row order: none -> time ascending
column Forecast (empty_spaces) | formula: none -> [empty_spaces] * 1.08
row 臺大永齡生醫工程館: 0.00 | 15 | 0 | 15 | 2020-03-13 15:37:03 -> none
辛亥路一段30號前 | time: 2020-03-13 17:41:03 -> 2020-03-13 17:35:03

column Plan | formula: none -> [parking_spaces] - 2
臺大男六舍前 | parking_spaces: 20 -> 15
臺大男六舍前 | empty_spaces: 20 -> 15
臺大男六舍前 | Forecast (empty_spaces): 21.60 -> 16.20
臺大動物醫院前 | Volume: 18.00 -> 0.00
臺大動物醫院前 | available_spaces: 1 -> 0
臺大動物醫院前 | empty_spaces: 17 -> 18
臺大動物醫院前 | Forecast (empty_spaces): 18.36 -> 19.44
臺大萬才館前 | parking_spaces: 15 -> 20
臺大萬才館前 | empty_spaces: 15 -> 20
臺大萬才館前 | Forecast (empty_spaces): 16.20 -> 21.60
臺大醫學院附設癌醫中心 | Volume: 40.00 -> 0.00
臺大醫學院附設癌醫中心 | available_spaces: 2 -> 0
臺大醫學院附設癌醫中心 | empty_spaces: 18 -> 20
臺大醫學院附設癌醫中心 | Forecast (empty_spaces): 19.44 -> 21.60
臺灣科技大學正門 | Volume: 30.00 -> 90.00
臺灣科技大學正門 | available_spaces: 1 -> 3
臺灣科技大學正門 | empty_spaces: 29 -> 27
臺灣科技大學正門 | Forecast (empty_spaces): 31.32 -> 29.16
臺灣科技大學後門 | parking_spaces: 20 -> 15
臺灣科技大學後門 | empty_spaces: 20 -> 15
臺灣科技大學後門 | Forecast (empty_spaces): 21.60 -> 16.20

--

* [WHAT IS NEEDED]: Your task is to retype the records above exactly.

* [YOUR SOLUTION]:
row order: none -> time ascending
column Forecast (empty_spaces) | formula: none -> [empty_spaces] * 1.08
row 臺大永齡生醫工程館: 0.00 | 15 | 0 | 15 | 2020-03-13 15:37:03 -> none
辛亥路一段30號前 | time: 2020-03-13 17:41:03 -> 2020-03-13 17:35:03

column Plan | formula: none -> [parking_spaces] - 2
臺大男六舍前 | parking_spaces: 20 -> 15
臺大男六舍前 | empty_spaces: 20 -> 15
臺大男六舍前 | Forecast (empty_spaces): 21.60 -> 16.20
臺大動物醫院前 | Volume: 18.00 -> 0.00
臺大動物醫院前 | available_spaces: 1 -> 0
臺大動物醫院前 | empty_spaces: 17 -> 18
臺大動物醫院前 | Forecast (empty_spaces): 18.36 -> 19.44
臺大萬才館前 | parking_spaces: 15 -> 20
臺大萬才館前 | empty_spaces: 15 -> 20
臺大萬才館前 | Forecast (empty_spaces): 16.20 -> 21.60
臺大醫學院附設癌醫中心 | Volume: 40.00 -> 0.00
臺大醫學院附設癌醫中心 | available_spaces: 2 -> 0
臺大醫學院附設癌醫中心 | empty_spaces: 18 -> 20
臺大醫學院附設癌醫中心 | Forecast (empty_spaces): 19.44 -> 21.60
臺灣科技大學正門 | Volume: 30.00 -> 90.00
臺灣科技大學正門 | available_spaces: 1 -> 3
臺灣科技大學正門 | empty_spaces: 29 -> 27
臺灣科技大學正門 | Forecast (empty_spaces): 31.32 -> 29.16
臺灣科技大學後門 | parking_spaces: 20 -> 15
臺灣科技大學後門 | empty_spaces: 20 -> 15
臺灣科技大學後門 | Forecast (empty_spaces): 21.60 -> 16.20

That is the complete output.